Monday 8 September 2014

I Can't *cough* Bear It Any Longer! I Have Been So Wrong About the Neanderthals. How Can I Go On?

At Gorham's Cave the archaeologists have finally gotten to the bottom of their site. And imagine what they found on the bedrock floor of the cave.
Gorham's garbage
I'm gobsmacked. Imagine. All this time I've been thinking that the Neanderthals were dummies. This has completely turned my worldview on its head. Gorham's Cave was a Middle Paleolithic Iberian artesaneria!

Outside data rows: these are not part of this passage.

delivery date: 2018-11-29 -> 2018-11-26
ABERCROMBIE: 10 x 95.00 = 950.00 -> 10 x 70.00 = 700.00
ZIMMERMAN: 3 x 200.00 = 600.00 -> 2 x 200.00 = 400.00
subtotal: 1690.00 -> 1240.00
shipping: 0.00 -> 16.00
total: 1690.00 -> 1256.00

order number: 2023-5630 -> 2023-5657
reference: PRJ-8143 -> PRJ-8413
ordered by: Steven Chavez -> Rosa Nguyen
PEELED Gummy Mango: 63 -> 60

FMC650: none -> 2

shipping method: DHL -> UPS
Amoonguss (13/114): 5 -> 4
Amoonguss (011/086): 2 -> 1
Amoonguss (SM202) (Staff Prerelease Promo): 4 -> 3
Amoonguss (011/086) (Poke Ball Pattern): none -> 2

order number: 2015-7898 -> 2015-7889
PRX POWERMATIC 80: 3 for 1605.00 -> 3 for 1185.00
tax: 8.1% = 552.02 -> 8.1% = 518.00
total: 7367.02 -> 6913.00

It's clear from the energy it took and the location of this inchoate expression of the creative germ: the Gorham's Cave Neanderthals must have been all about the PROCESS of the art, and not the PRODUCT. How much more honest, as artists, those Gorham's Cave Neanderthals must have been—than you or I could ever hope to be—to have valued their PRODUCT so little that in a matter of a few weeks the combined detritus of plucking feathers from dead, black vultures and the litter from countless pigeon feasts had almost certainly obscured their work, thus ensuring that it would remain forever unseen—but not forgotten in Neanderthal art circles—for posterity, if not for oblivion. How forward-thinking of them to make all of this sophisticated geometric art on the FLOOR of their home! They were so avant-garde they approached the post-garde! Later bipedal apes—the ones with the bona fide cognitive capacities—put all their art on the walls of caves, where it couldn't be shat on, or be rapidly covered by naturally accumulating dust and dirt. Artistic genius surely had its roots in the Middle Paleolithic of Gibraltar.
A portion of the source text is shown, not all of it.